Militante do Movimento das Trabalhadoras e dos Trabalhadores Sem Terra (MST) desde os 13 anos de idade, a drag queen Ruth Venceremos concorre a uma vaga no Congresso Nacional pelo PT do Distrito Federal e afirma que o interior do armário não é um bom lugar para interromper o avanço neofascista no Brasil.
“O fascismo avança sobre nós, ficaremos caladas?”, questionou em entrevista ao jornalista Breno Altman no programa 20 MINUTOS desta quarta-feira (28/09).
Escancarar as portas do armário, no caso da candidata nascida no sertão pernambucano sob o nome de batismo Erivan Hilário, incorpora em uma só figura as identidades de socialista, petista, militante sem terra, negra, nordestina, homossexual, militante LGBTQIA+ e drag queen, todas elas alvos preferenciais do ódio bolsonarista.
“Uma crítica à esquerda é esta: nós ficamos com medo.

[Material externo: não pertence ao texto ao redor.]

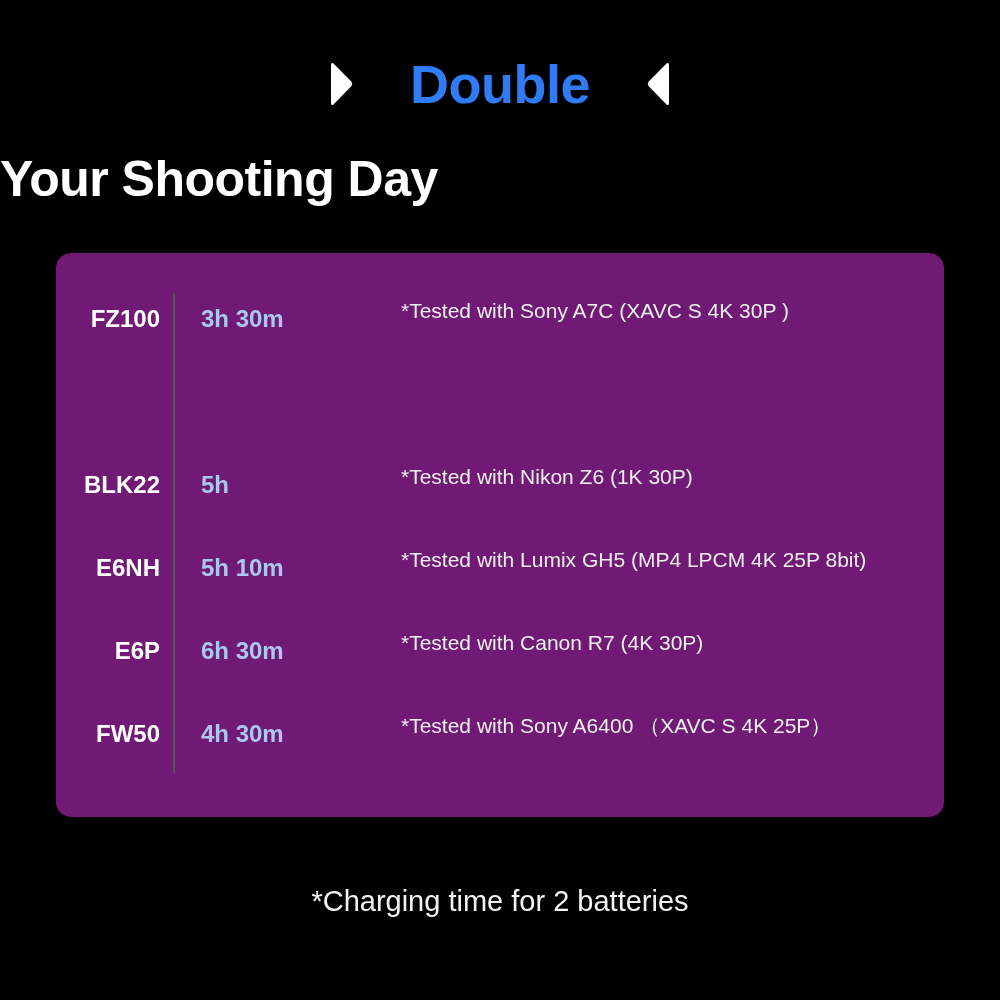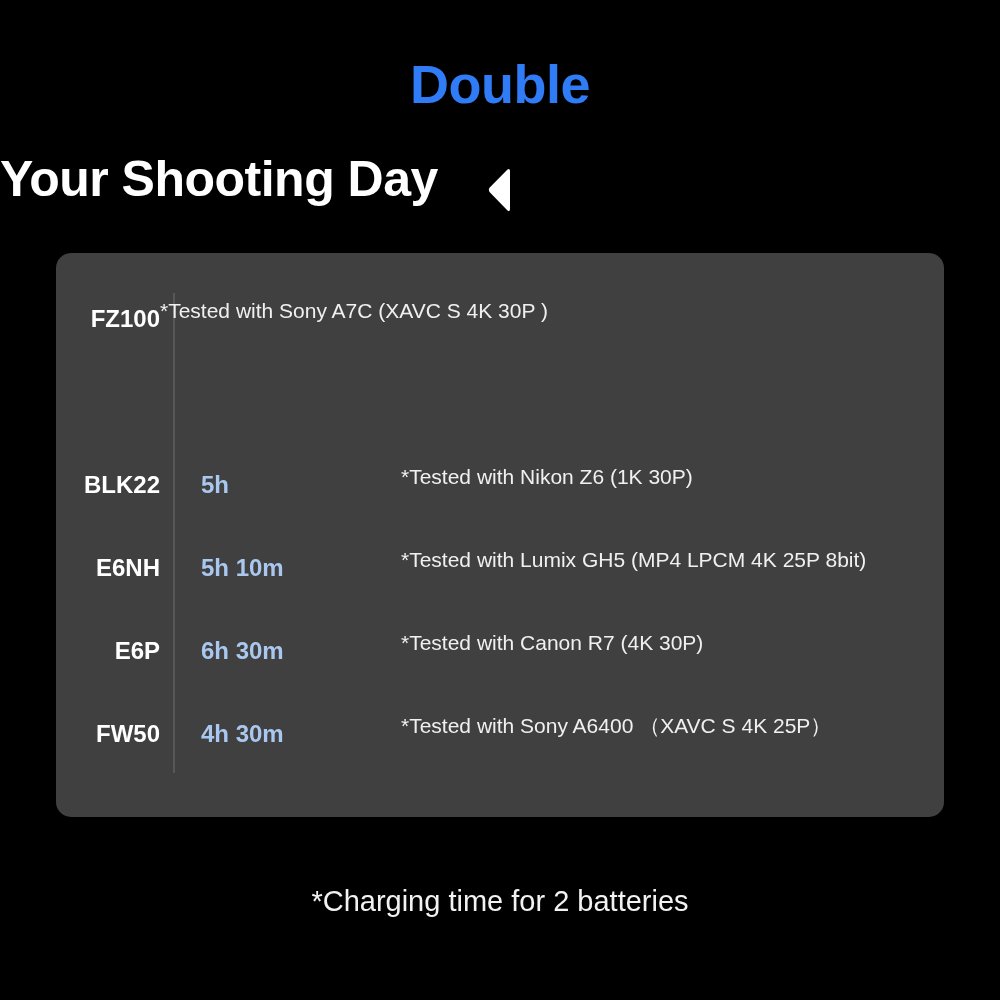"Double" .title-row { flex-direction: column -> none }
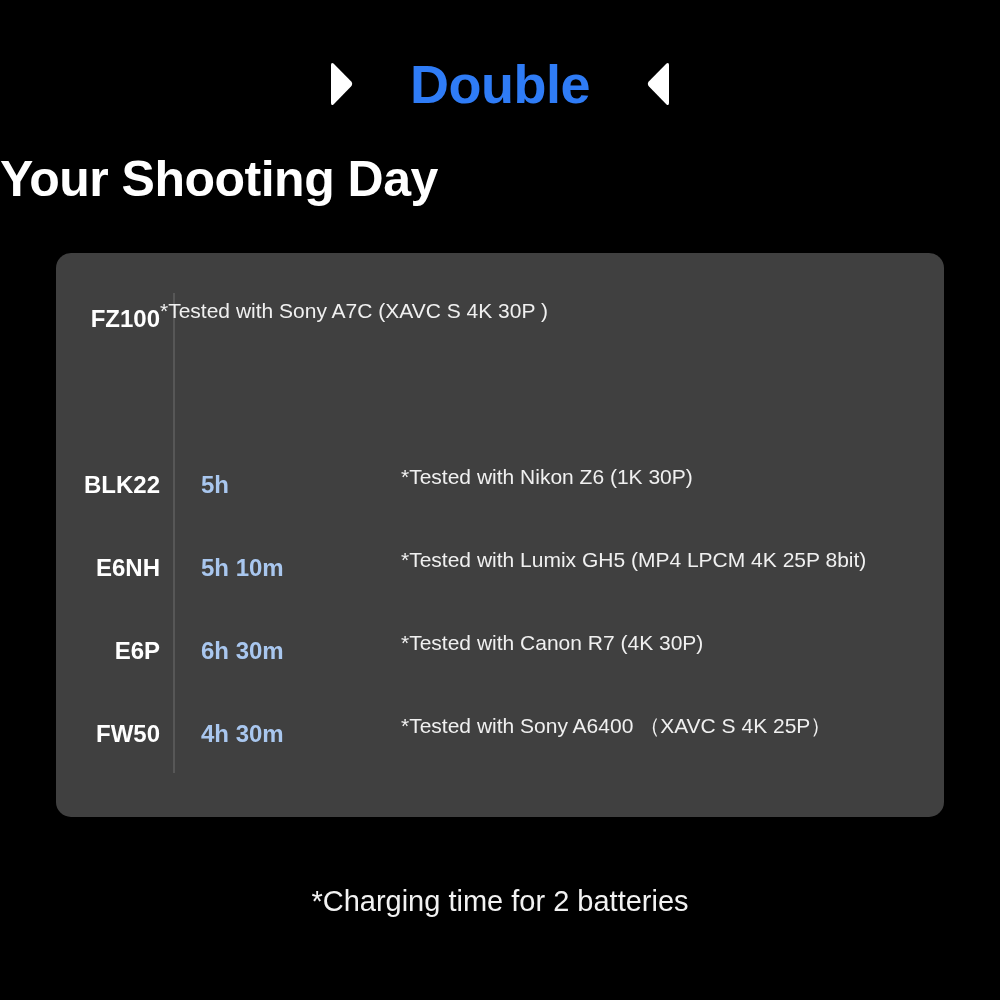"FZ100" .panel { background: #404040 -> #701a75 }
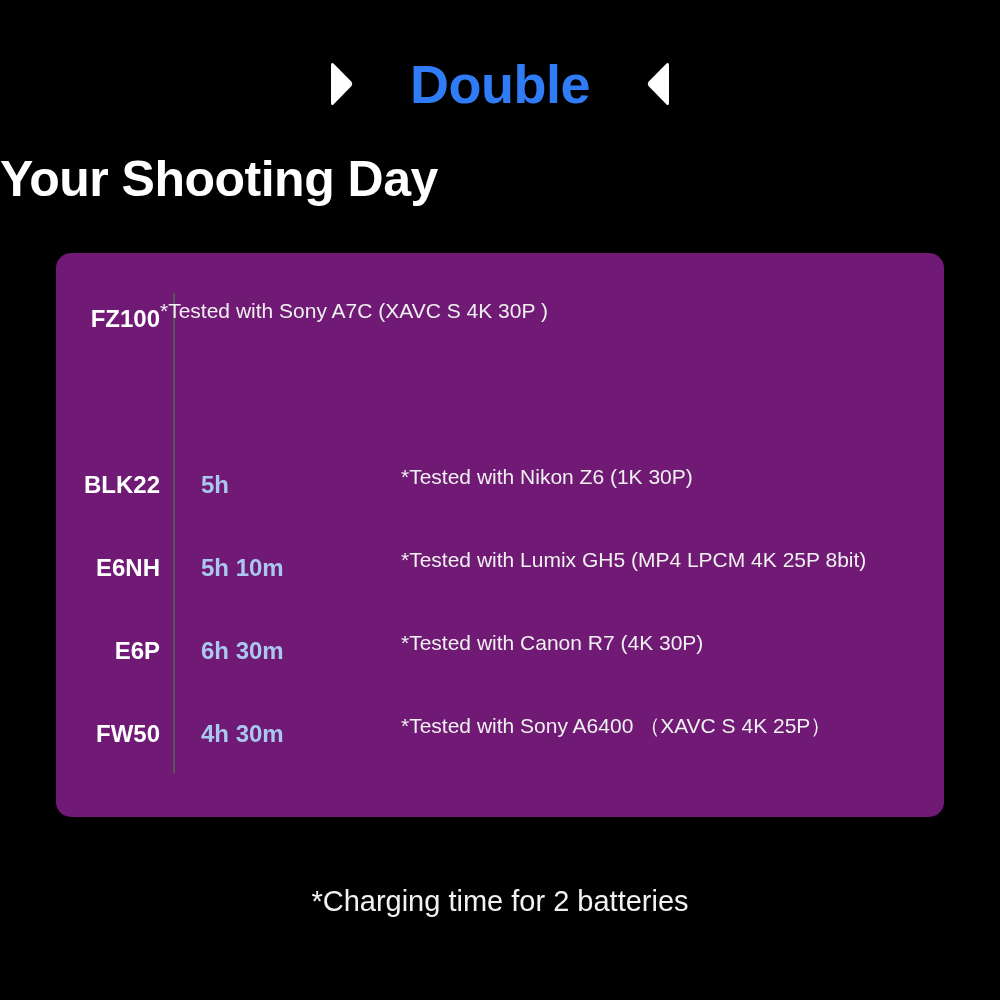"3h 30m" span.row-time { html: none -> <span>3h 30m</span> }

A gente tem que enfrentar o fascismo de frente. Não vamos superar conservadorismo e fascismo nos escondendo e não debatendo”, defende a também pedagoga, que dirigiu a Escola Nacional Florestan Fernandes, do MST, e é coordenadora nacional do setor de educação do movimento, a partir de Brasília. “Se eu tivesse voltado para dentro do armário na primeira vez que fosse xingada, estaria negando a mim mesma enquanto pessoa. Amplio esse aprendizado para o resto da vida, inclusive para a política”, ensina.
Erivan Hilário criou Ruth Venceremos em 2015 e afirma que ambos constituem hoje uma síntese, na qual um se complementa na outra: “eu transitava de Erivan em alguns espaços e muitas vezes minha mensagem não era ouvida como é a da drag queen”.
A persona drag, portanto, não é apenas de uma personagem, mas também “sobre mim, Erivan, uma bicha preta”. Morando desde os 13 anos em acampamentos em Pernambuco (onde ficou até os 25 anos, em 2009), a militante explica que se assumiu como LGBTQIA+ desde que se entende por gente.
André Gagliardo
‘O fascismo avança sobre nós, ficaremos caladas?’, questionou Ruth Venceremos em entrevista
Reconhecida no acampamento em que vivia como “uma criança que queria ser professor”, viu crescerem juntas sua consciência e a do MST, a partir de um trabalho de coletividade, senso de justiça e solidariedade. “Não estou dizendo que não sofri. Sofri, mas era diferente, não era alvo de chacota permanente como na cidade.”
Persona política
A pedagoga conta que Ruth Venceremos nasceu em 2015, a partir do qual floresceu a persona sexual e política. “Saio pela primeira vez no carnaval de 2016, em Brasília. Foi aí que fui percebendo que a ‘montação’ estava fazendo com que eu chegasse a lugares onde Erivan e o MST não estavam chegando.” Motivador decisivo para a aparição pública de Ruth Venceremos foi a determinação de denunciar nas ruas o golpe que a presidente Dilma Rousseff sofria naquele ano.
“Levou muitos anos para ser respeitada como militante e dirigente do MST sendo quem eu era, uma bicha preta. Eu tinha medo, imagina se João Pedro Stédile me vir montada, meu Deus. Aos poucos o MST foi entendendo, e hoje é ele que me puxa para dentro do movimento”, disse.
Stedile tomou conhecimento da existência de Ruth Venceremos na eleição de 2018. Segundo ela, o líder sem-terra acompanha as pautas do tempo presente e é um dos grandes entusiastas atuais de Ruth Venceremos, “não só como uma personagem, mas como uma persona que disputa e trava a batalha das ideias na capital do Brasil”.
Ruth Venceremos promete desde já que, caso seja eleita, legislará vestida como drag queen no Congresso Nacional: “acha que vou perder a oportunidade de fazer história? Irei montada, porque a ‘montação’ é minha armadura para enfrentar o racismo, a LGBTfobia e a bancada do agronegócio. Uma bicha preta drag queen sem-terra se levantará para dizer que os destruidores da natureza e os que falam em nome da morte não passarão”. Afirmando que seu programa eleitoral é o programa do MST, ela finaliza: “a revolução será não apenas colorida, será popular e socialista”.